HOA Compliance: Document progress toward code compliance as a concurrent practical goal. Photograph evidence of progress for potential HOA communication (with client consent). Session Frequency: Weekly in-office session (50 min) plus weekly in-home session (60 min). Estimated Duration: 12-18 months with 90-day reviews. Discharge Criteria: CIR scores below 4 in all primary living areas, SI-R total below 41, restoration of functional use of kitchen and bedroom, acquisition under control with no financial distress, maintenance plan in place and practiced for 4 weeks.

This is a sample for educational purposes only — not real patient data.

How to Write a Hoarding Disorder Treatment Plan

Document functional impairment concretely. Vague statements about "cluttered home" do not establish medical necessity. Specify which rooms are unusable, which daily activities are compromised, and what safety hazards exist. Photograph documentation (with client consent) is extremely helpful.

Use standardized measures at every review. The CIR, SI-R, and ADL-H provide objective tracking of progress that is difficult to dispute. Include baseline scores and target scores in the treatment plan.

Address both sides of the equation. Hoarding involves excessive acquisition and difficulty discarding. Treatment plans that only address one without the other will not achieve lasting improvement. Include separate goals for each.

Incorporate home-based intervention. Clinic-only treatment for hoarding disorder is significantly less effective. If home visits are not possible, document the clinical rationale and include alternative strategies such as telehealth home tours or photographing specific areas.

Plan for motivation fluctuations. Hoarding disorder treatment is inherently difficult because it requires the client to repeatedly do something distressing (discard possessions). Build motivational interviewing components into the plan and expect setbacks.

Common Mistakes

Treating hoarding as simple disorganization. Hoarding disorder is a mental health condition with neurobiological underpinnings, not a lifestyle choice or lack of housekeeping skill. Treatment plans should reflect CBT-based clinical intervention, not organizing advice.

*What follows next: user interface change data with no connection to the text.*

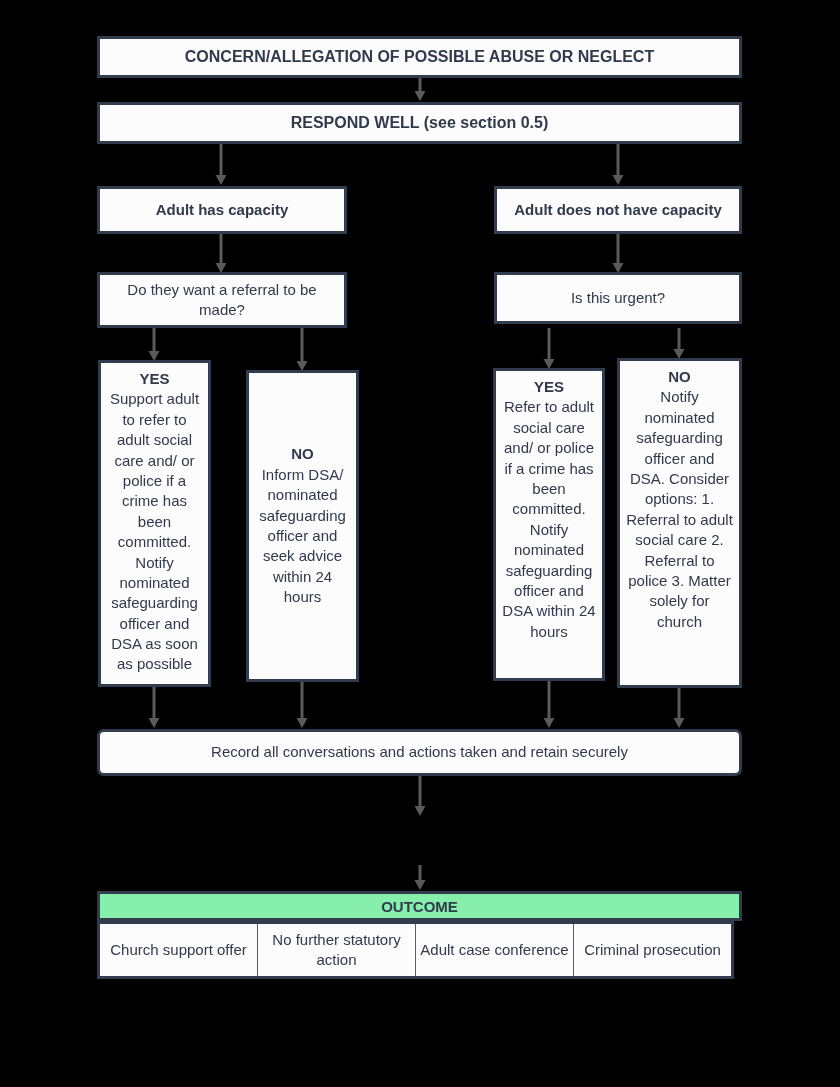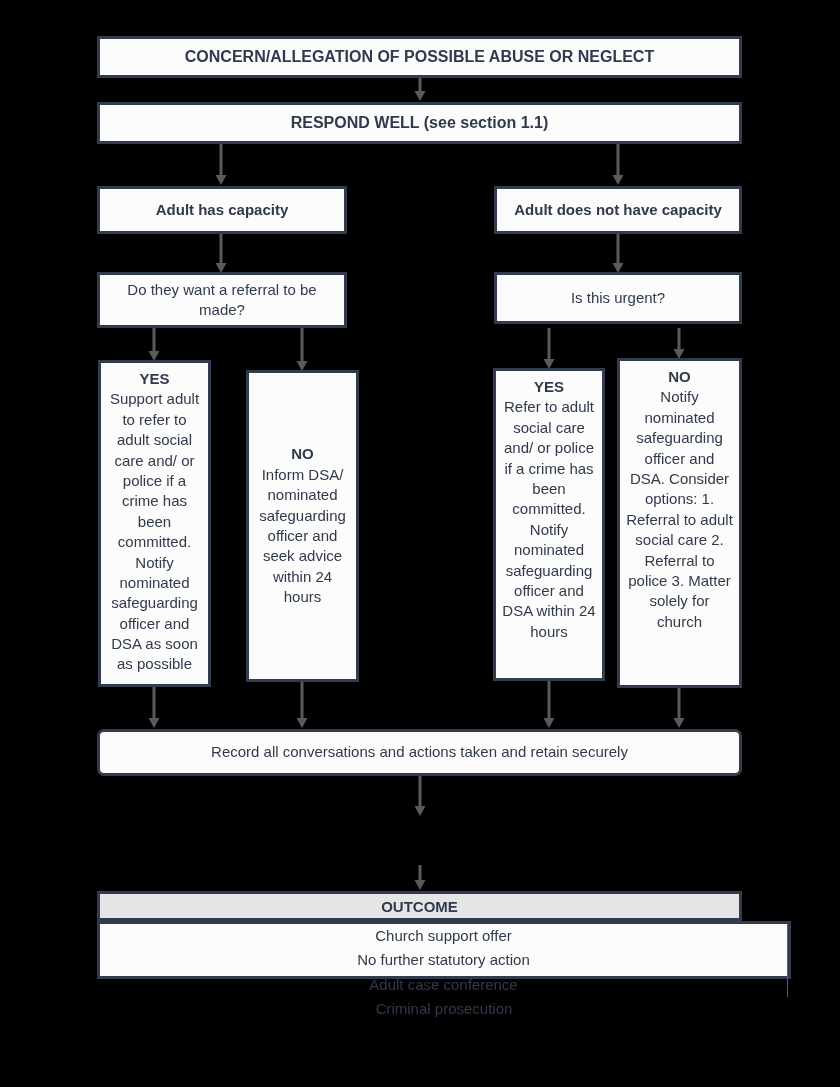--- a/index.html
+++ b/index.html
@@ -113,7 +113,7 @@
   </div>
 
   <div class="node bold" style="left:97px; top:102px; width:645px; height:42px; font-size:16px;">
-    <span class="inner">RESPOND WELL (see section 1.1)</span>
+    <span class="inner">RESPOND WELL (see section 0.5)</span>
   </div>
 
   <div class="arrow" style="left:211px; top:144px; width:20px; height:42px;">

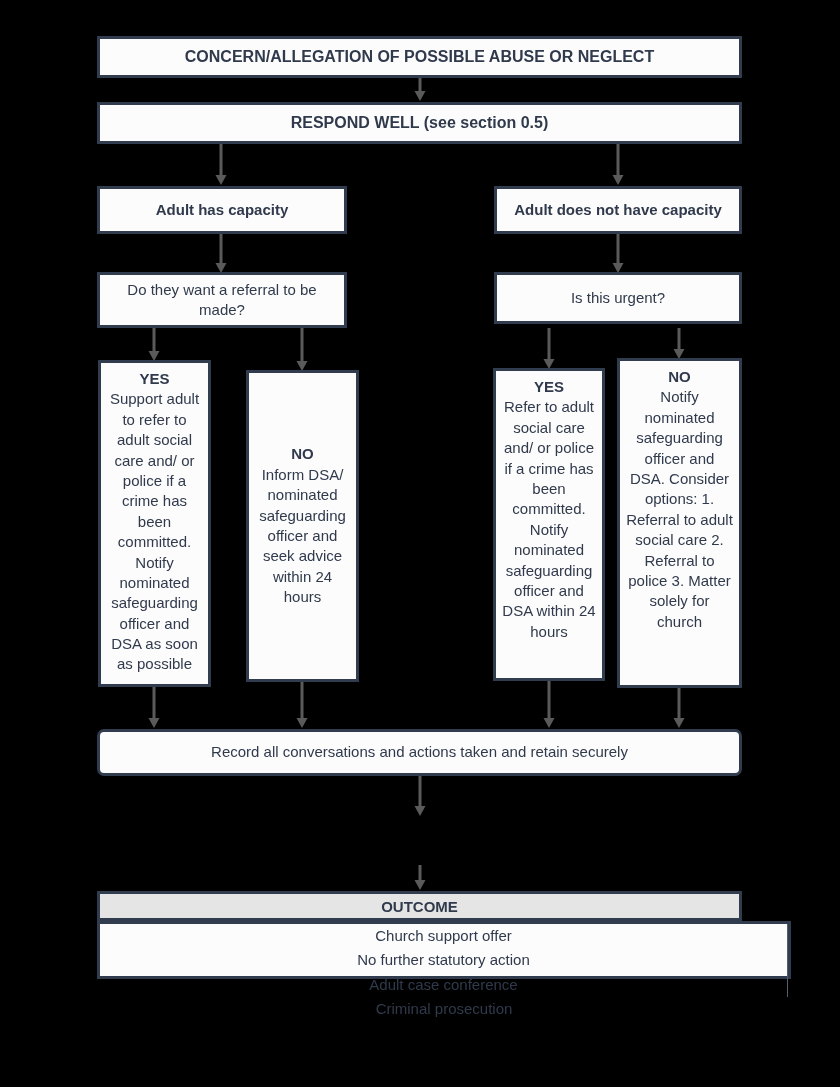--- a/index.html
+++ b/index.html
@@ -63,7 +63,7 @@
   .outcome-head {
     position: absolute;
     box-sizing: border-box;
-    background: #e5e5e5;
+    background: #86efac;
     border: 3px solid #313d4f;
     color: #303a4c;
     font-weight: bold;

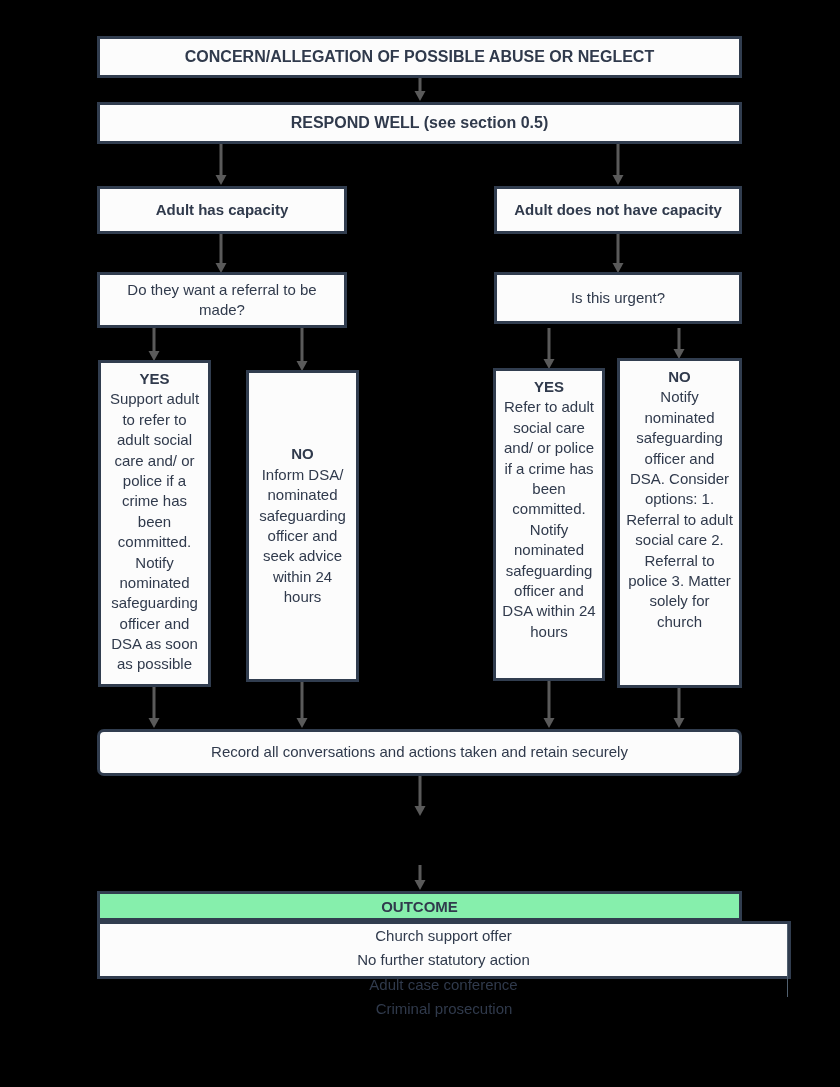--- a/index.html
+++ b/index.html
@@ -267,7 +267,7 @@
     <span>OUTCOME</span>
   </div>
 
-  <div class="outcome-row" style="left:97px; top:921px; width:694px; height:58px;flex-direction:column;">
+  <div class="outcome-row" style="left:97px; top:921px; width:637px; height:58px;">
     <div class="outcome-cell">
       <span>Church support offer</span>
     </div>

Conducting forced cleanouts. Removing possessions without the client's active participation and consent causes significant psychological harm and typically results in rapid re-accumulation. Treatment plans should never include or support forced cleanout interventions.

Ignoring grief and attachment. Many hoarding presentations are connected to loss, trauma, or deep emotional attachment to possessions. Treatment plans that focus exclusively on behavioral decluttering without addressing the underlying emotional processes will stall.

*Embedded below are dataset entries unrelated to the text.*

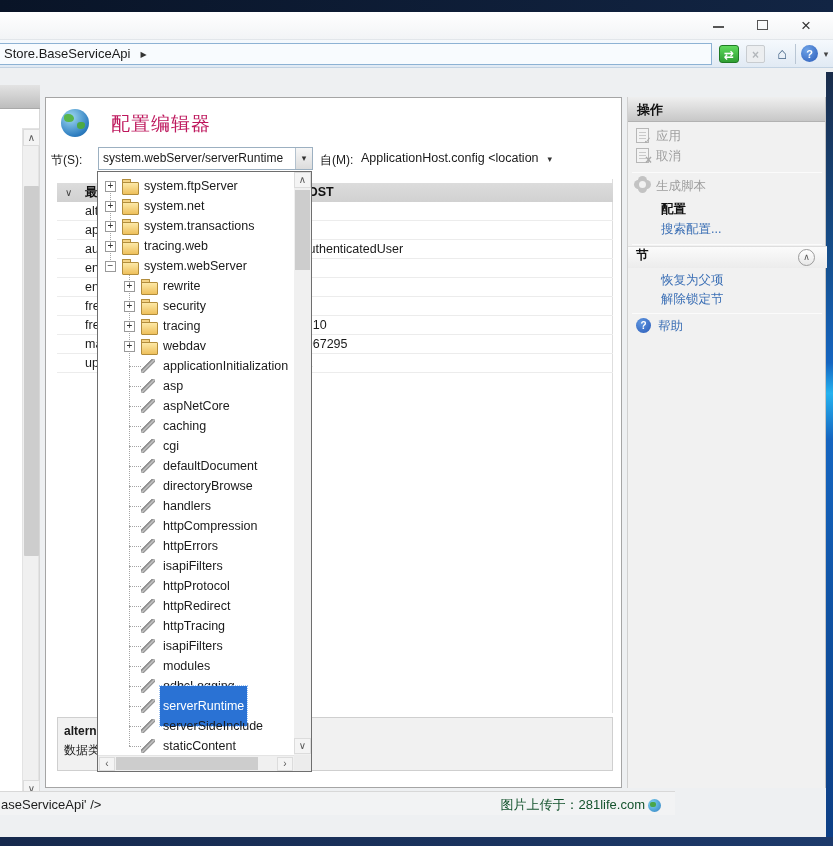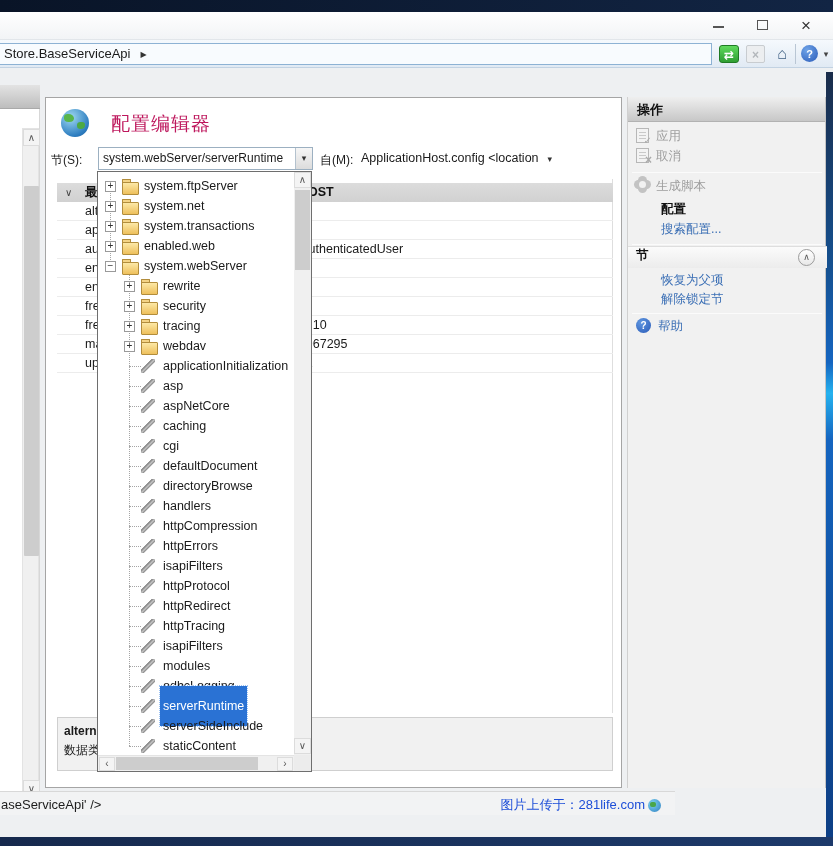--- a/index.html
+++ b/index.html
@@ -287,7 +287,7 @@
     <div class="trow lvl1">
         <span class="toggle">+</span>
         <span class="folder"></span>
-        <span class="tlbl">enabled.web</span>
+        <span class="tlbl">tracing.web</span>
       </div>
     <div class="trow lvl1">
         <span class="toggle">−</span>

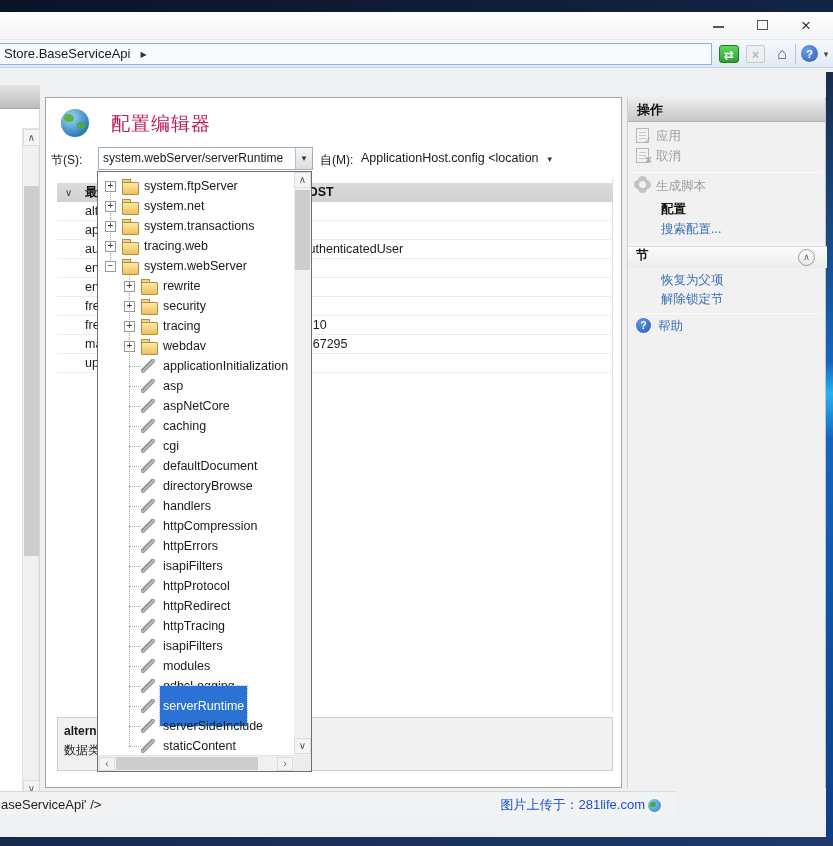--- a/index.html
+++ b/index.html
@@ -29,7 +29,7 @@
 
   #statusbar{left:0;top:791px;width:675px;height:24px;background:#f2f3f4;border-top:1px solid #d8d8d8}
   #status-left{position:absolute;left:1px;top:5px;font-size:13px;color:#1c1c1c}
-  #watermark{position:absolute;right:14px;top:4px;font-size:13px;color:#1d4ed8;display:flex;align-items:center;gap:3px}
+  #watermark{position:absolute;right:14px;top:4px;font-size:13px;color:#14532d;display:flex;align-items:center;gap:3px}
   .wm-globe{width:13px;height:13px;border-radius:50%;background:radial-gradient(circle at 35% 35%,#7fd3f0,#2e7fc2);position:relative;display:inline-block}
   .wm-globe::after{content:"";position:absolute;left:2px;top:3px;width:6px;height:5px;background:#4aa64a;border-radius:2px}
   #bottom-navy{left:0;top:837px;width:833px;height:9px;background:linear-gradient(90deg,#16294d,#1d3a6b)}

Setting overly ambitious decluttering targets. Expecting a client with severe hoarding to clear an entire room in a month is unrealistic and sets up failure. Break goals into small, achievable increments — clearing one surface, sorting one category of items, or discarding a specified number of items per session.

Neglecting relapse prevention. Hoarding disorder has a high rate of re-accumulation. Every treatment plan should include maintenance and relapse prevention goals from the outset, not as an afterthought at discharge.